Task brief –
Give the count of lines that hold the word "right" in this listing, with nothing added.

#### Data listing

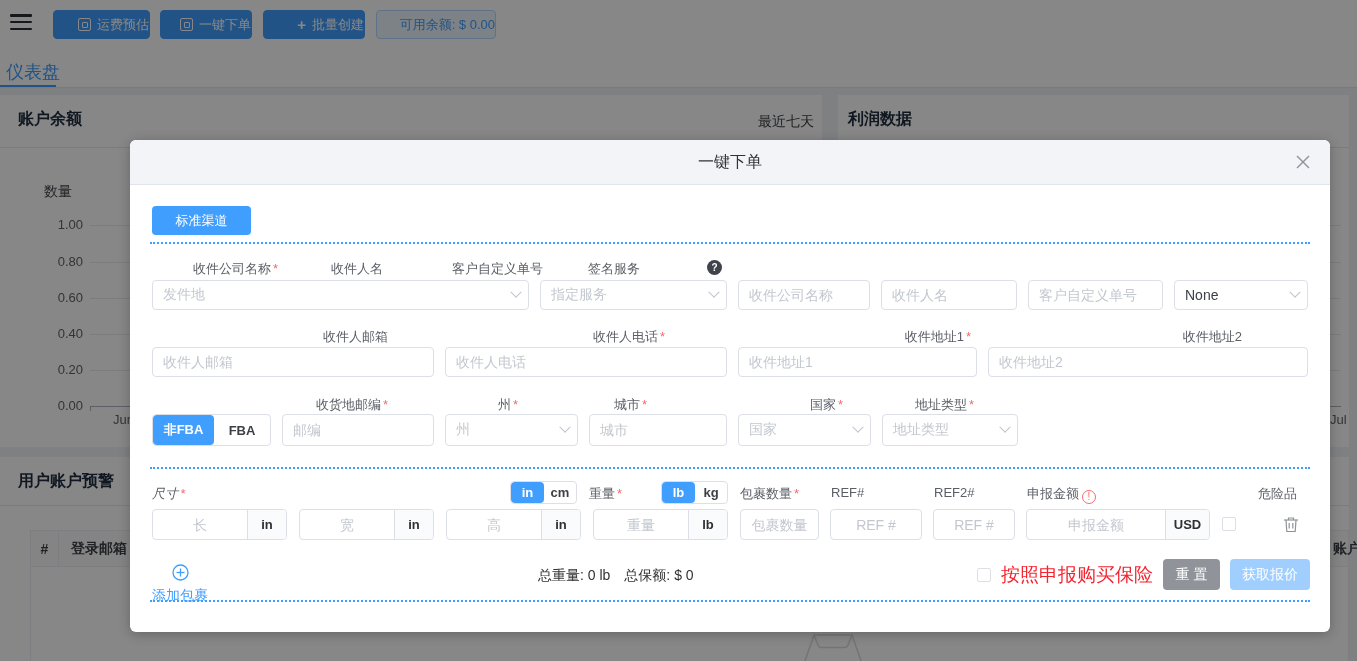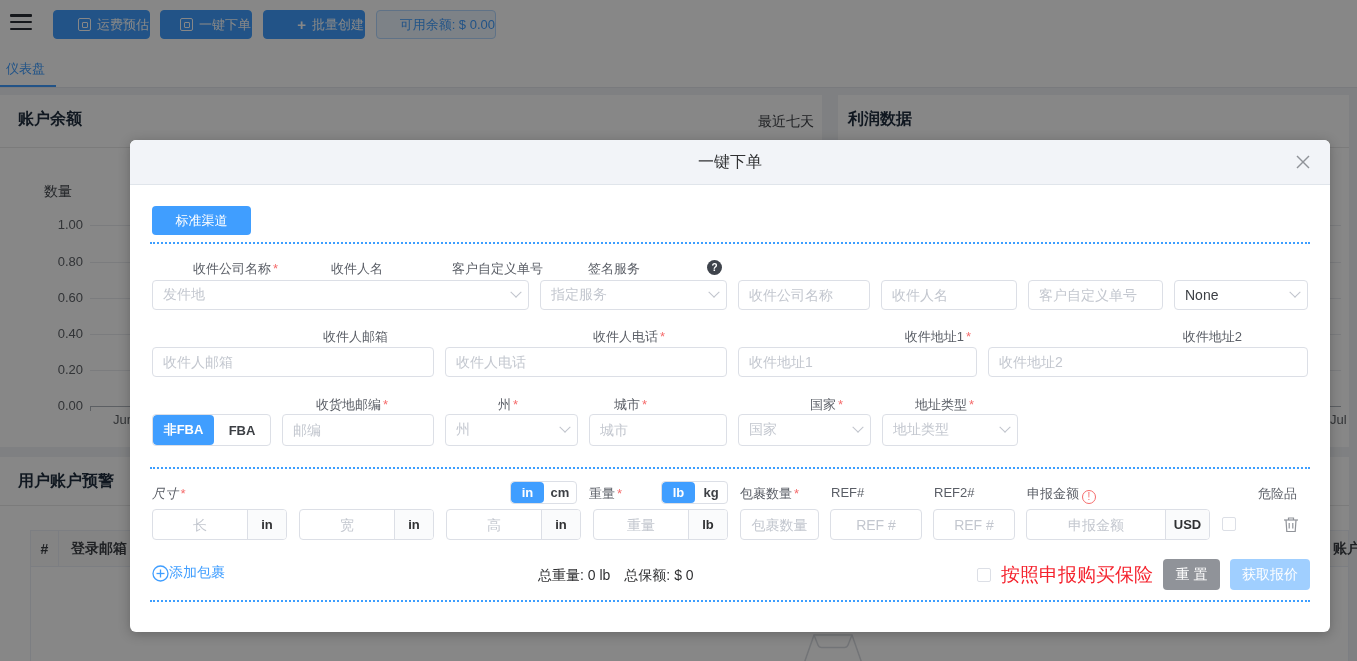--- a/index.html
+++ b/index.html
@@ -11,21 +11,21 @@
   .burger { position:absolute; left:10px; top:14px; width:22px; height:18px; cursor:pointer; }
   .burger i { display:block; height:2.6px; background:#2b2f36; margin-bottom:4.2px; border-radius:1px; }
   .tb-btn { position:absolute; top:10px; height:29px; border-radius:4px; background:#409EFF; color:#fff;
             font-size:13px; display:flex; align-items:center; justify-content:flex-end; gap:6px; border:1px solid #409EFF; }
   .tb-btn.plain { background:#ecf5ff; color:#409EFF; border:1px solid #b3d8ff; }
   .sq-ico { width:13px; height:13px; border:1.4px solid #fff; border-radius:2px; position:relative; }
   .sq-ico::after { content:""; position:absolute; inset:2.5px; border:1px solid #fff; border-radius:1px; }
   .plus-ico { font-size:15px; line-height:1; font-weight:bold; }
 
   .tabbar { position:absolute; left:0; top:48px; width:1357px; height:40px; background:#fff; border-bottom:1px solid #e4e7ed; }
-  .tab { position:absolute; left:6px; top:12px; font-size:13px; color:#409EFF; }
+  .tab { position:absolute; left:6px; top:12px; font-size:18px; color:#409EFF; }
   .tab-line { position:absolute; left:0; bottom:0; width:56px; height:2px; background:#409EFF; }
 
   .card { position:absolute; background:#fff; }
   .card-h { font-size:16px; font-weight:bold; color:#1f2d3d; }
   .card-div { position:absolute; left:0; right:0; height:1px; background:#e8e8e8; }
 
   .gl { position:absolute; height:1px; background:#e9ebef; }
   .gl.axis { background:#aeb3bb; }
   .tick { position:absolute; width:42px; text-align:right; font-size:13px; color:#5f6368; }
   .xlab { position:absolute; font-size:13px; color:#5f6368; }
@@ -74,21 +74,21 @@
 
   .dimgrp { display:flex; border:1px solid #dcdfe6; border-radius:4px; background:#fff; overflow:hidden; }
   .dimgrp input { border:none; outline:none; flex:1; min-width:0; text-align:center; font-size:14px; color:#606266; font-family:inherit; background:transparent; }
   .dimgrp input::placeholder { color:#c3c7cf; }
   .unit { border-left:1px solid #dcdfe6; background:#fafbfc; display:flex; align-items:center; justify-content:center;
           font-size:13px; color:#303133; font-weight:bold; align-self:stretch; }
 
   .plbl { position:absolute; font-size:13px; color:#5a5e66; white-space:nowrap; }
   .cb { width:14px; height:14px; border:1px solid #dcdfe6; border-radius:2px; background:#fff; display:inline-block; cursor:pointer; }
 
-  .addlink { position:absolute; left:22px; top:424px; display:flex; align-items:center; color:#409EFF; font-size:14px; cursor:pointer; }
+  .addlink { position:absolute; left:22px; top:424px; display:flex; align-items:center; gap:6px; color:#409EFF; font-size:14px; cursor:pointer;flex-direction:column; }
   .totals { position:absolute; left:408px; top:427px; font-size:14px; color:#303133; display:flex; gap:14px; }
   .foot-right { position:absolute; right:20px; top:419px; display:flex; align-items:center; gap:10px; }
   .ins-lbl { color:#f5222d; font-size:19px; }
   .btn-reset { width:57px; height:31px; background:#909399; font-size:14px; letter-spacing:4px; padding-left:4px; }
   .btn-quote { width:80px; height:31px; background:#a0cfff; font-size:14px; cursor:not-allowed; }
 
   .qmark { width:15px; height:15px; border-radius:50%; background:#3f444c; color:#fff; font-size:10px; font-weight:bold;
            display:flex; align-items:center; justify-content:center; }
   .info-ico { width:14px; height:14px; border-radius:50%; border:1px solid #f56c6c; color:#f56c6c; font-size:10px;
               display:inline-flex; align-items:center; justify-content:center; vertical-align:-2px; margin-left:3px; font-style:normal; }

########

The answer –
3